Farmer/truck driver Craig Phillips is not self quarantined because of the corona flu virus, he’s, working through the pandemic, keeping the nation's food supply going when almost every other aspect of society is shutting down.
"Cows got to eat, just like we do. We got to feed these cows and get them seent out to packers so people can eat steak and hamburgers, and whatever else," said Phillips.
Phillips posted a thought-provoking post on his Facebook page—saying that in times of long lines at the grocery store, there are no food shortages and that the nation’s Farmers won’t let it happen.

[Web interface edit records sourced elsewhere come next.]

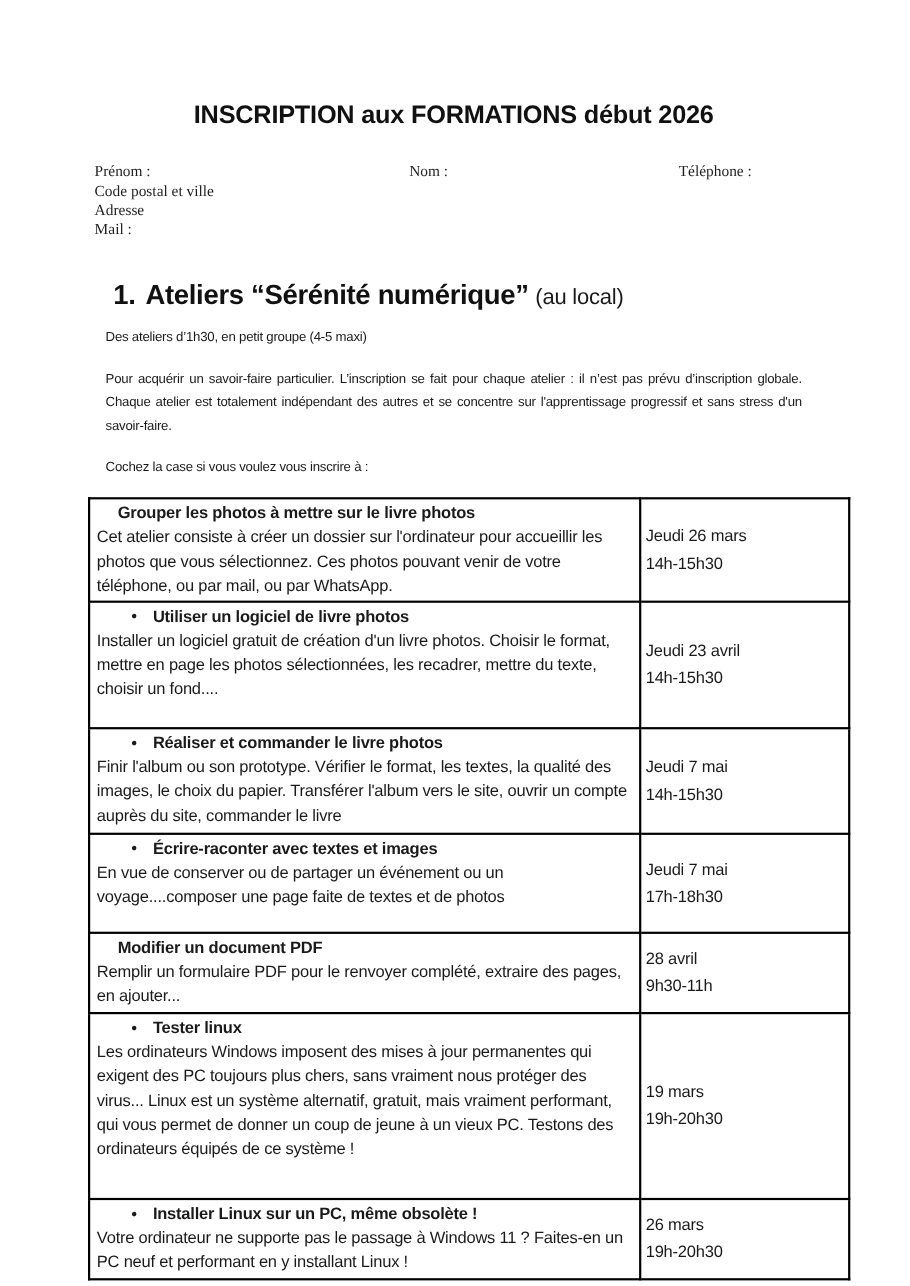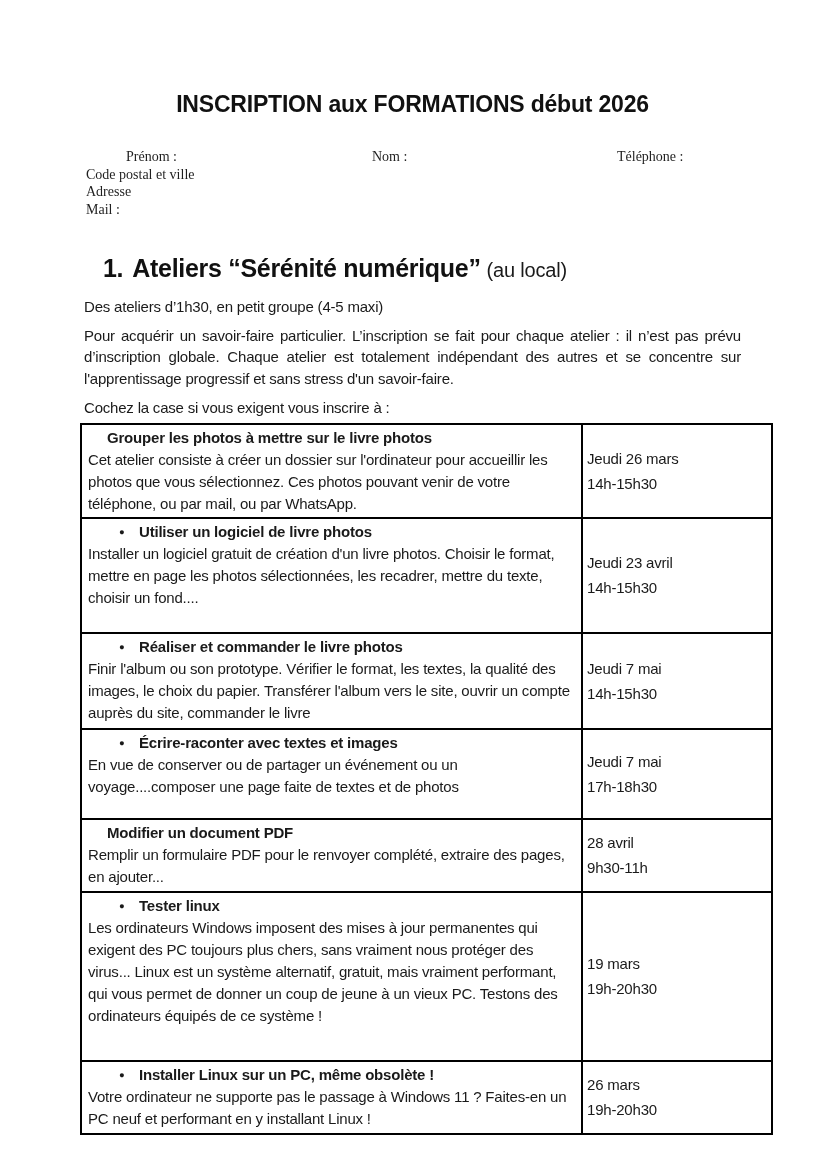--- a/index.html
+++ b/index.html
@@ -41,7 +41,7 @@
   }
   .form-row1 { position: relative; height: 17.5px; }
   .form-row1 span { position: absolute; top: 0; white-space: nowrap; }
-  .fr-prenom { left: 6px; margin-left: 40px; }
+  .fr-prenom { left: 6px; }
   .fr-nom { left: 292px; }
   .fr-tel { left: 537px; }
   .form-line { padding-left: 6px; white-space: nowrap; }

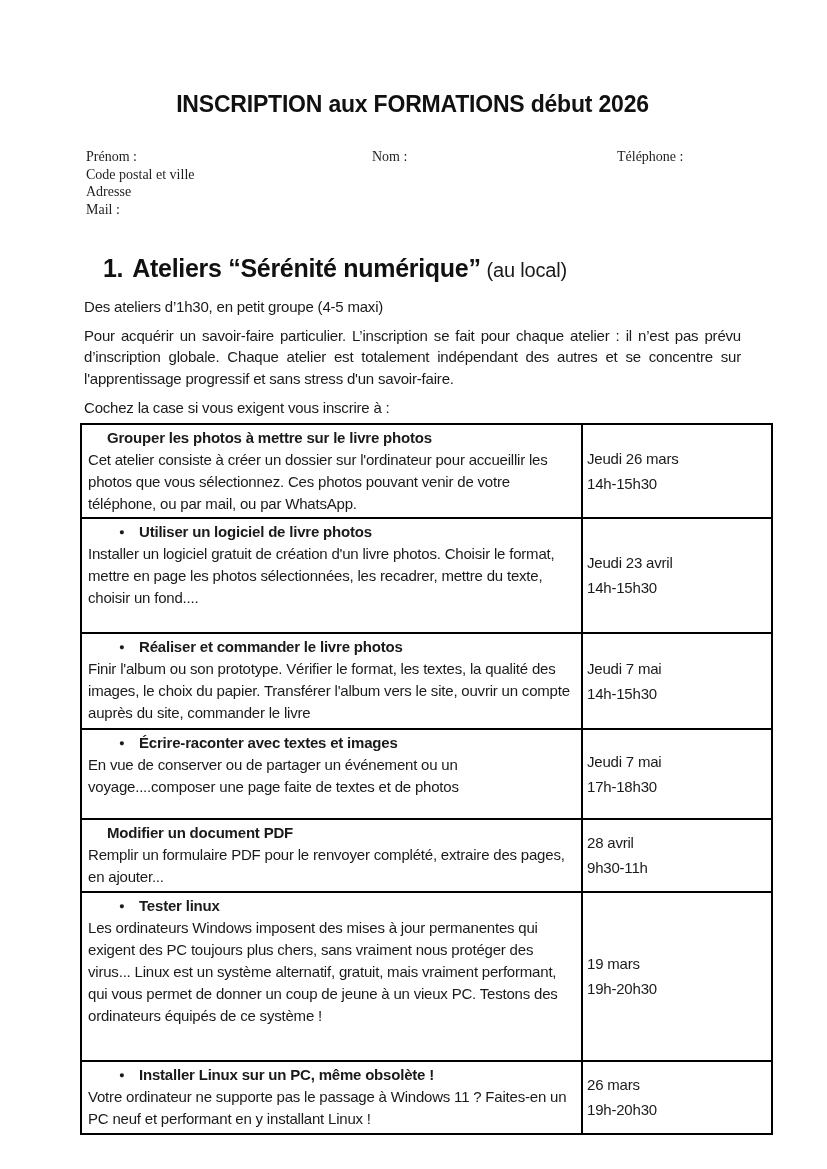--- a/index.html
+++ b/index.html
@@ -64,8 +64,8 @@
     color: #1a1a1a;
   }
   .body-text {
-    margin: 4px;
-    font-size: 15px;
+    margin: 16px;
+    font-size: 12px;
     line-height: 21.5px;
     letter-spacing: -0.2px;
   }

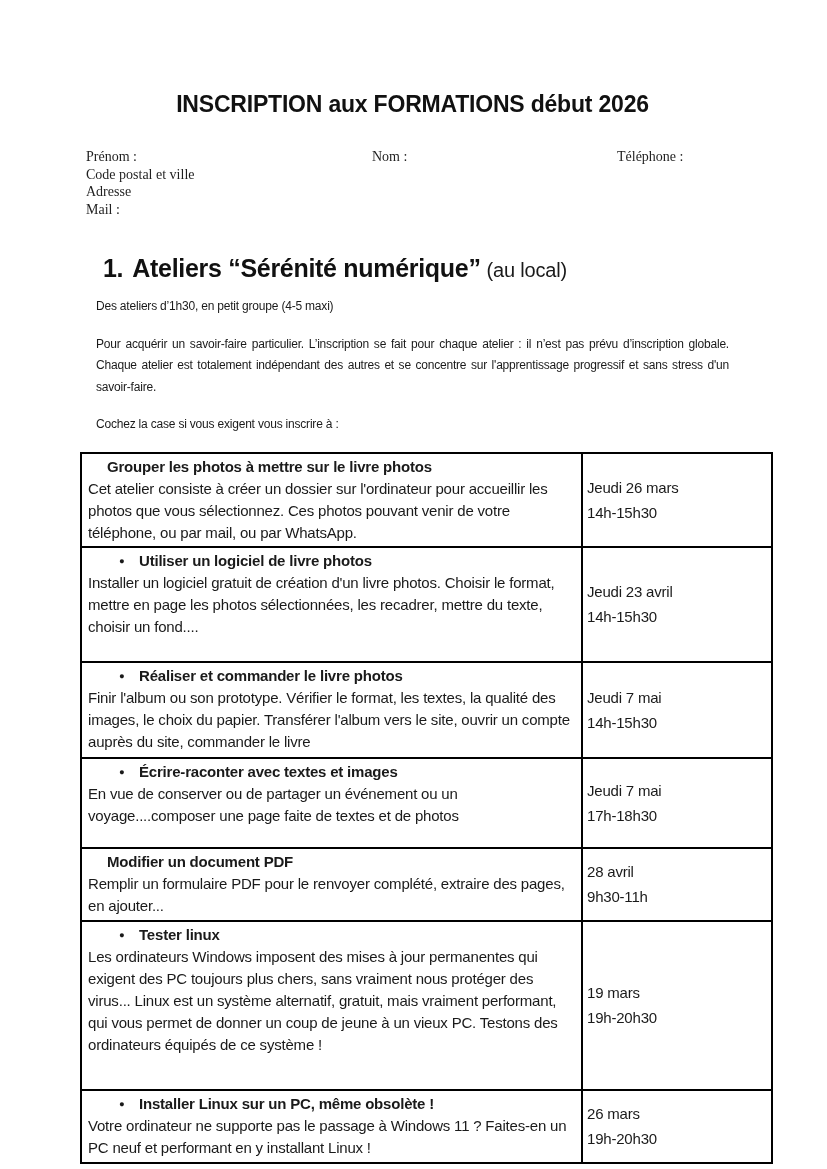--- a/index.html
+++ b/index.html
@@ -130,7 +130,7 @@
 
     <p class="body-text p1">Des ateliers d’1h30, en petit groupe (4-5 maxi)</p>
     <p class="body-text p2">Pour acquérir un savoir-faire particulier. L’inscription se fait pour chaque atelier : il n’est pas prévu d’inscription globale. Chaque atelier est totalement indépendant des autres et se concentre sur l'apprentissage progressif et sans stress d'un savoir-faire.</p>
-    <p class="body-text p3">Cochez la case si vous exigent vous inscrire à :</p>
+    <p class="body-text p3">Cochez la case si vous voulez vous inscrire à :</p>
 
     <table class="workshops">
       <tbody>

"So everyone has been worried about toilet paper, sanitary wipes and the mythical lack of food, I'm pretty sure the Ag Industry and Idaho farmers will not let that happen. We aren't going to let people starve. We will continue to do our daily tasks whether if we are quarantined or not we have America to help feed. We are doing the best we can to do our part to help feed America," added Phillips.
Phillips and fellow Idaho farmers feel a renewed sense of duty, nothing is more important than the food supply.
"So without the food supply, we are all going to starve. We are pretty much helpless. Everyone is so reliant on going to the grocery store to pick up what they need off the shelf, whether it's Walmart or their local food store and that food has to come from somewhere, it doesn't magically appear on the shelf. There are people working behind the scenes that provide those things for you," according to Phillips.
Phillips says he'll keep working long hours through the great pandemic, risking illness, growing his crop and delivering hay. "It's a very humbling experience to know that we are maybe getting recognition for the hard work we actually do, maybe someday people won't take us for granted," concluded Phillips.